------ Exercise inputs

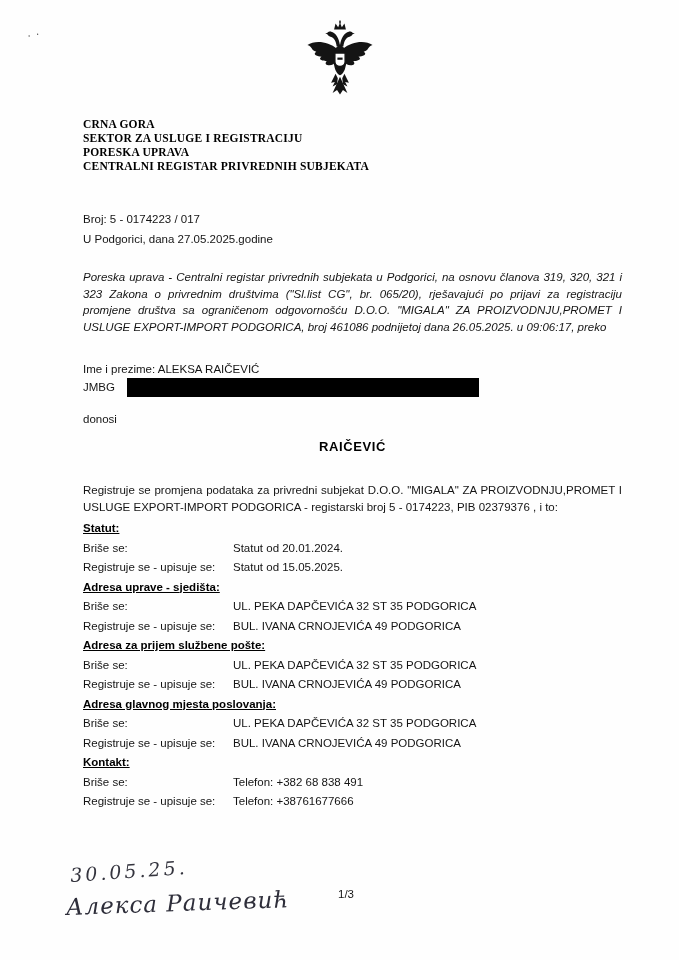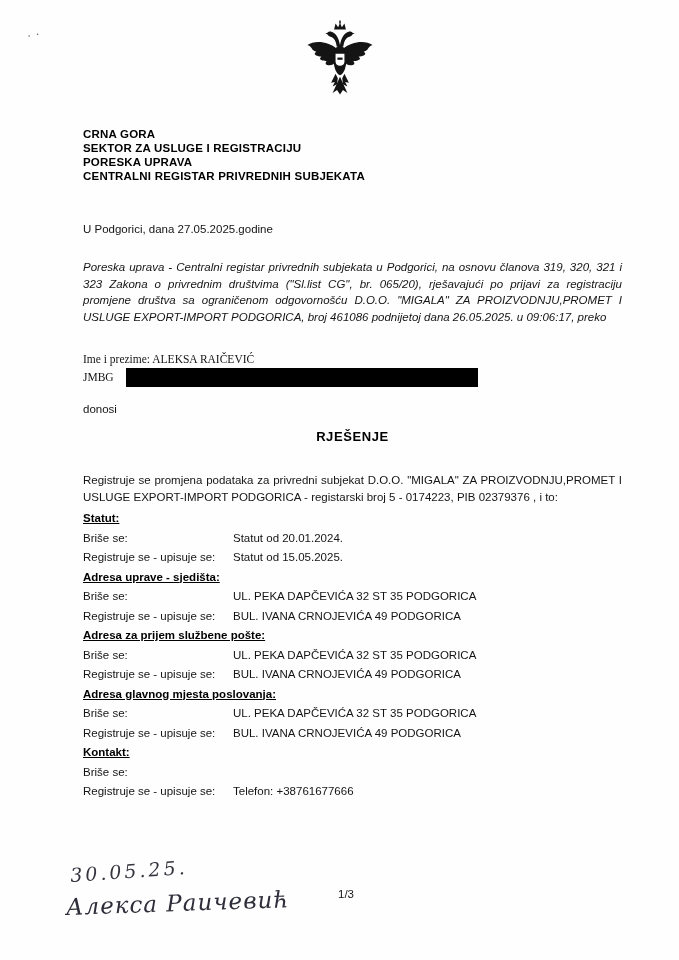--- a/index.html
+++ b/index.html
@@ -17,38 +17,38 @@
     position:absolute; left:27px; top:28px;
     font-size:11px; color:#444; transform:rotate(-12deg);
     letter-spacing:1px;
   }
   .emblem {
     display:block;
     margin:20px auto 0;
     width:74px; height:84px;
   }
   .content { padding:0 57px 0 83px; }
-  .header-block { margin-top:23px; }
+  .header-block { margin-top:13px;font-family:Liberation Serif, serif; }
   .hline {
     font-weight:bold;
     font-size:11.5px;
     line-height:14px;
     letter-spacing:0.2px;
     color:#000;
   }
   .meta-block { margin-top:36px; font-size:11.5px; line-height:20px; }
   .intro {
     margin-top:20px;
     font-size:11.5px;
     line-height:16.5px;
     text-align:justify;
     font-style:italic;
   }
   .applicant { margin-top:26px; font-size:11.5px; }
-  .app-line { display:flex; align-items:center; line-height:17px;font-family:Liberation Serif, serif; }
+  .app-line { display:flex; align-items:center; line-height:17px; }
   .redact { background:#000; }
   .redact-jmbg { width:352px; height:19px; margin-left:12px; }
   .redact-addr { width:340px; height:17px; margin-left:10px; margin-top:-1px; }
   .donosi { margin-top:14px; font-size:11.5px; line-height:16px; }
   .decision-title {
     margin-top:12px;
     text-align:center;
     font-weight:bold;
     font-size:13px;
     letter-spacing:0.6px;
@@ -126,36 +126,37 @@
   <div class="content">
 
     <div class="header-block">
       <div class="hline">CRNA GORA</div>
       <div class="hline">SEKTOR ZA USLUGE I REGISTRACIJU</div>
       <div class="hline">PORESKA UPRAVA</div>
       <div class="hline">CENTRALNI REGISTAR PRIVREDNIH SUBJEKATA</div>
     </div>
 
     <div class="meta-block">
+      <div>Broj: 5 - 0174223 / 017</div>
       <div>U Podgorici, dana  27.05.2025.godine</div>
     </div>
 
     <p class="intro">Poreska uprava - Centralni registar privrednih subjekata u Podgorici, na osnovu članova 319, 320, 321 i 323 Zakona o privrednim društvima ("Sl.list CG", br. 065/20), rješavajući po prijavi za registraciju promjene društva sa ograničenom odgovornošću D.O.O. "MIGALA" ZA PROIZVODNJU,PROMET I USLUGE EXPORT-IMPORT PODGORICA, broj 461086 podnijetoj dana 26.05.2025. u 09:06:17, preko</p>
 
     <div class="applicant">
       <div class="app-line">Ime i prezime: ALEKSA RAIČEVIĆ</div>
       <div class="app-line">
         <span>JMBG</span>
         <span class="redact redact-jmbg"></span>
       </div>
     </div>
 
     <div class="donosi">donosi</div>
 
-    <div class="decision-title">RJEŠENJE</div>
+    <div class="decision-title">RAIČEVIĆ</div>
 
     <p class="body-par"><span>Registruje se promjena podataka za privredni subjekat D.O.O. "MIGALA" ZA PROIZVODNJU,PROMET I USLUGE EXPORT-IMPORT PODGORICA - registarski broj </span><span class="bold">5 - 0174223,</span><span> </span><span class="bold">PIB 02379376</span><span> , i to:</span></p>
 
     <div class="sections">
 
       <section class="sec">
         <div class="sec-heading">Statut:</div>
         <div class="sec-row">
           <div>Briše se:</div>
           <div>Statut od 20.01.2024.</div>
@@ -199,20 +200,21 @@
         <div class="sec-row">
           <div>Registruje se - upisuje se:</div>
           <div>BUL. IVANA CRNOJEVIĆA 49  PODGORICA</div>
         </div>
       </section>
 
       <section class="sec">
         <div class="sec-heading">Kontakt:</div>
         <div class="sec-row">
           <div>Briše se:</div>
+          <div>Telefon: +382 68 838 491</div>
         </div>
         <div class="sec-row">
           <div>Registruje se - upisuje se:</div>
           <div>Telefon: +38761677666</div>
         </div>
       </section>
 
     </div>
   </div>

------------

__The task__
Without the pictures, write out the lines from the beginning of the entries through the line with "margin-top:20px;".

__Final answer__
--- a/index.html
+++ b/index.html
@@ -17,38 +17,38 @@
     position:absolute; left:27px; top:28px;
     font-size:11px; color:#444; transform:rotate(-12deg);
     letter-spacing:1px;
   }
   .emblem {
     display:block;
     margin:20px auto 0;
     width:74px; height:84px;
   }
   .content { padding:0 57px 0 83px; }
-  .header-block { margin-top:23px; }
+  .header-block { margin-top:13px;font-family:Liberation Serif, serif; }
   .hline {
     font-weight:bold;
     font-size:11.5px;
     line-height:14px;
     letter-spacing:0.2px;
     color:#000;
   }
   .meta-block { margin-top:36px; font-size:11.5px; line-height:20px; }
   .intro {
     margin-top:20px;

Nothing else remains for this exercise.